Alagamentos e riscos de desabamento: estudantes da Moradia da Unicamp enfrentam precarização

Os estudantes e moradores da Moradia Estudantil da Unicamp se defrontando com a precarização da permanência estudantil na universidade.

sábado 23 de janeiro| Edição do dia

Foto: Denny Cesare/Código19

Em um contexto de pandemia e precarização da vida, estudantes da Moradia Estudantil da Unicamp denunciam as condições de precariedade em suas casas. Casas que alagam, tetos e escadas prestes a cair, rachaduras, goteiras e mofo, além de queda de energia, fazem parte do ambiente que vivem os estudantes. Por isso, os moradores fizeram um abaixo-assinado para denunciar o descaso que sofrem por parte da Reitoria de Knobel.

Essa situação chega a esse ponto graças a uma política de precarização da permanência dentro de uma das maiores universidades do país. Em meio a um momento de pandemia, crise econômica, a qual Bolsonaro e golpistas descarregam sobre os trabalhadores, além de Ensino Remoto precário e excludente, os estudantes se enfrentam com as consequências de anos de precarização da Moradia, que além de não ser ampliada, como acordado na greve de 2016, também a reitoria do Knobel que se embandeira da inclusão das cotas e do vestibular indígena, não faz um manutenção estrutural, para que a permanência destes e outros alunos que necessitam do programa de moradia estudantil possam permanecer na universidade com qualidade de vida. A precarização chega ao ponto de risco de desabamento de um dos blocos de casas (bloco B) e problemas elétricos, tendo dois blocos de casas sem luz por quatro dias (blocos N e O).

“No início do ano passado a casa em que moro alagou em decorrência da falta de manutenção na caixa d’água. Além do susto da água caindo por todo o teto, a Unicamp disse que resolveria o problema somente no dia seguinte e tivemos que dormir fora de casa sem saber ao certo como ficaria nossa situação. Mesmo após arrumarem o problema pontual, não fizeram uma vistoria para saber as consequências do ocorrido. Não bastasse este caso, a casa voltou a alagar em decorrência de outra bomba da caixa d’água que estourou.” disse Julie Sagüi, moradora do bloco J da Moradia.

A Reitoria de Knobel, que agora chega ao fim com o início de um novo processo para Reitor, deixa o seu legado, o aprofundamento dos ataques aos estudantes e aos trabalhadores da Unicamp, com ajustes e demagogia. Com a pandemia, avançou em jogar nas costas dos setores mais precários a crise universitária, aprovando, por via do Consu antidemocrático, o corte de de 72 milhões no orçamento; deixando os trabalhadores da saúde sem EPIs e sem liberar o grupo de risco; e permitindo a demissão dos trabalhadores terceirizados da Strategic e Alternativa.

A última ameaça de Knóbel e a burocracia acadêmica foi aos estudantes bolsistas, que por meio de novos critérios meritocráticos para a concessão de bolsa permanência afetava diretamente a possibilidade dos alunos mais pobres da universidade concluírem seus cursos.
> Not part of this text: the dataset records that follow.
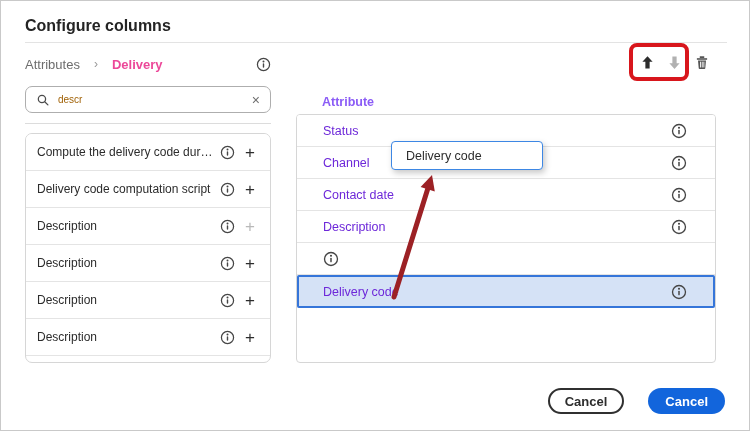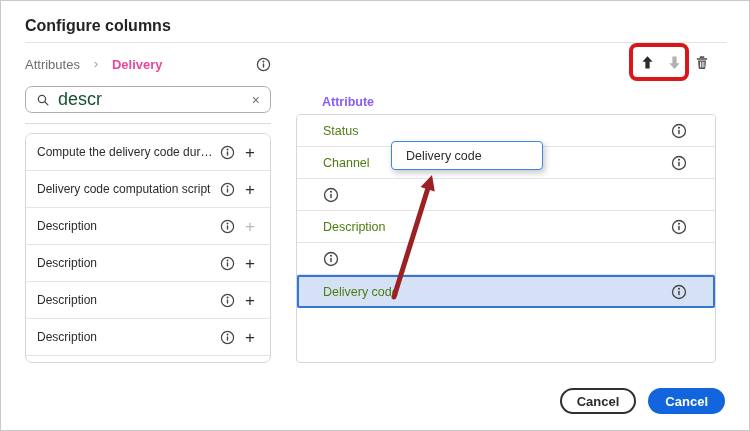"descr" .search-box input { color: #14532d -> #a16207; font-size: 18px -> 10px }
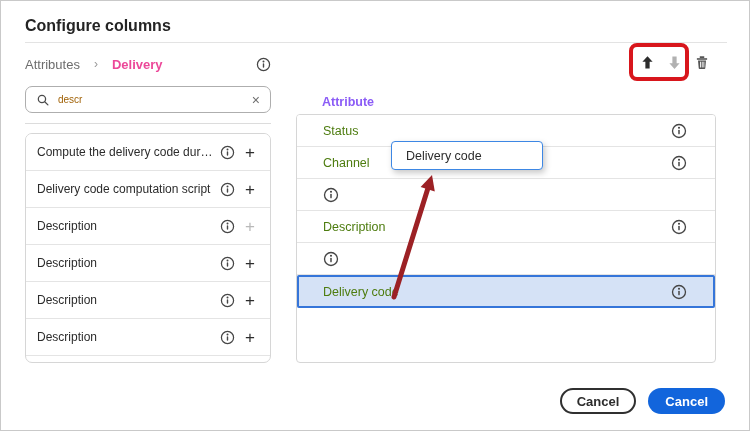"Status" .orow-label { color: #4d7c0f -> #6d28d9 }
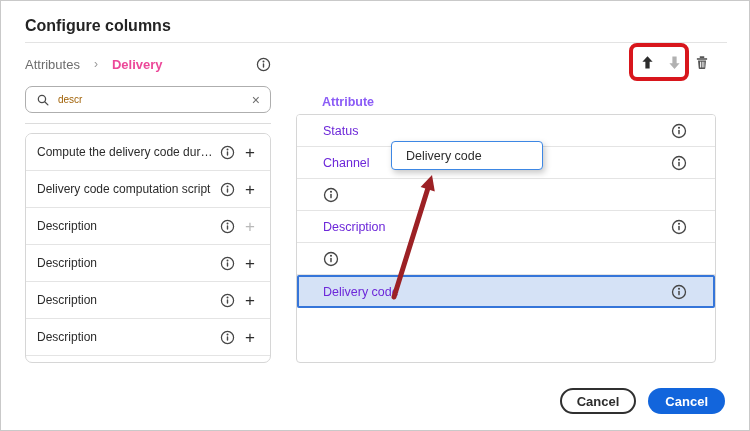"Contact date" span.orow-label { html: none -> <span>Contact date</span> }
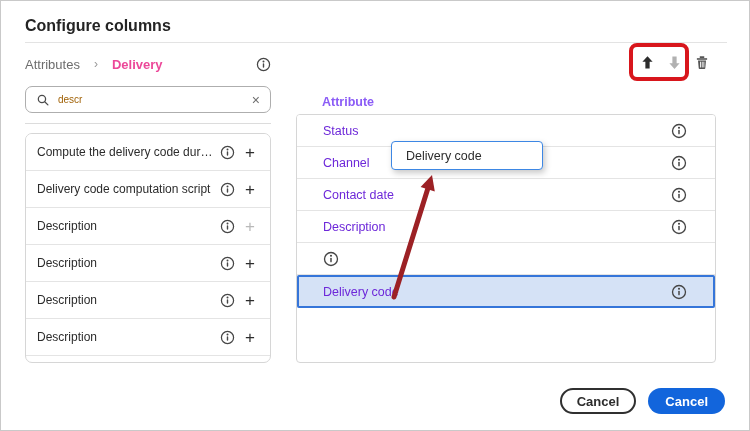"Cancel" .footer { gap: 12px -> 24px }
Mas a mobilização estudantil se enfrentou com o ataque e colocou o reitor na defensiva.

Em abaixo-assinado os moradores reivindicam uma equipe de serviço de manutenção, reforma das casas que precisam de manutenção, assim como o conserto da escada da casa C2 e o aumento do quadro de servidores administrativos e funcionários eletricistas, encanadores, de limpeza e jardinagem.

“É preciso que as nossas entidades estudantis, como o DCE, que hoje é dirigido pela UJS (juventude do PCdoB), sejam nossa ferramenta para organizar o conjunto dos estudantes em defesa da permanência estudantil e contra a precarização da Moradia - o que o DCE não é hoje, porque está paralisado. Não podemos ter qualquer esperança que nossa situação vai mudar com o anti-democrático processo de consulta para as reitorias, pois diante dos ataques à educação nacionais e estaduais, essas reitorias não se enfrentam com os governos e descarregam a crise sobre os estudantes e trabalhadores da universidade, para defender seus próprios privilégios, principalmente nos setores negros. Precisamos confiar na nossa luta aliada aos trabalhadores", diz Ana Vitória, militante da Faísca e estudante da Moradia Estudantil.

Nota de edição (26/01): Os moradores dos blocos sem energia mencionados nessa nota estão novamente sem o fornecimento de luz a dois dias.